なげえこと戦場にいるとたまに出会でくわすんだよ、戦場こんなとこで敵同士じゃなかったら、ダチになれてたんだろうなって奴とな」


「ええ、私にも経験がありますよ。実際、友人になれたことなど一度もありませんが」


「多分それは俺らが傭兵だからって訳じゃなくって、むしろ敵を選べねえ、普通に軍に所属してる奴の方が多いんじゃねえかな。だから考えたんだよ、国っていう枠組みをとっぱらって、ただ一人の人間として向き合える場所が、お互いを理解し合える場所が必要なんじゃねえかってな」


「……平民ならばあるいは……ですが貴族は難しいと思いますよ。国への帰属意識というものは、幼少期から刷り込まれるものですから」


「別に帰属意識を無くそうってわけじゃねえんだ。ただ、ここで国を超えたダチが出来たとして、いつかそいつらの国同士が戦争になりそうになった時、それをどうにか回避しようって考えるような、そんな奴が一人でも増えりゃあ、この学園を作った価値はあるとは思わねえか?」


 顎に手を当て考え込むノクスに、ガルフレイドは諭すような口調で続ける。


「別にこれが世界を変える一歩だなんて思ってねえし、俺にはそんな大それたことは出来ねえ。それでもこうして種をまくことは出来る。そうしたらいつか俺の意図を理解して、この学園をうまく使ってくれるヤツがいるはずだ」


『お前がやってくれてもいいんだぞ?』とガルフレイドが大真面目に言うが、ノクスは自分の器が父に及ばぬことを十分に理解している。

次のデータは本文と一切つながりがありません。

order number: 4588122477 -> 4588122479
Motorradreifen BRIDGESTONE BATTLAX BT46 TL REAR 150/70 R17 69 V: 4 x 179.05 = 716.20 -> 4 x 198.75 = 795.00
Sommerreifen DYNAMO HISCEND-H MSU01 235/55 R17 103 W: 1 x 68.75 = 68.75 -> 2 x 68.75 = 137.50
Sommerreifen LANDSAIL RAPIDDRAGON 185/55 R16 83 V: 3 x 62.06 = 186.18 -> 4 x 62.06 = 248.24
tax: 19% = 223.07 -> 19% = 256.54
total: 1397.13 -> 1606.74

「……それならば生徒数をさっさと増やしましょう。いくら初年度とはいえ、十人にも満たないのは少なすぎます。おまけに親から見捨てられたような問題児だらけ、入学式の荒れようをご覧になったでしょう?」


 ノクスは誓う。及ばぬのならば、せめてその理念だけは失わせぬ、守り続けてみせると。いつかガルフレイドが言う人物が現れるまで。


「おお、あの大乱闘は傑作だったな!」


 くっくっと肩を震わせて笑うガルフレイド。


「笑い事じゃありませんよ……」


「ま、そこは焦っても仕方ねえよ。なんせ俺らは世間から見りゃあ、腕っぷしで成り上がりの荒くれ者でしかねえし、実際そうだからな。今できる最善は、あの元気が有り余った生徒ワルガキどもを一丁前にしてやること。そうすりゃあ、そのうち増えてくるってもんだ」


 それからおよそ三十年、厳しくも丁寧な教育と確かな実績でグランヴェールは生徒数を着実に増やしていく。

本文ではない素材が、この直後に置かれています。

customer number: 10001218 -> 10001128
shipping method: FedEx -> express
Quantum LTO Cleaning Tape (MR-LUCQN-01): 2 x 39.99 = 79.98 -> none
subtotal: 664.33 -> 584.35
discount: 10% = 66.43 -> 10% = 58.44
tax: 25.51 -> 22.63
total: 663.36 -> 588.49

 ガルフレイドとノクスにとって待ち望んだ人物との出会いは、もうすぐそこまで迫っていた。


__________


※あとがき


本編を展開していくうえで、この二つのエピソードはどうしても必要でした。必要でしたが、本編に入れるとなんだか冗長な印象が否めず、こうした形になりました。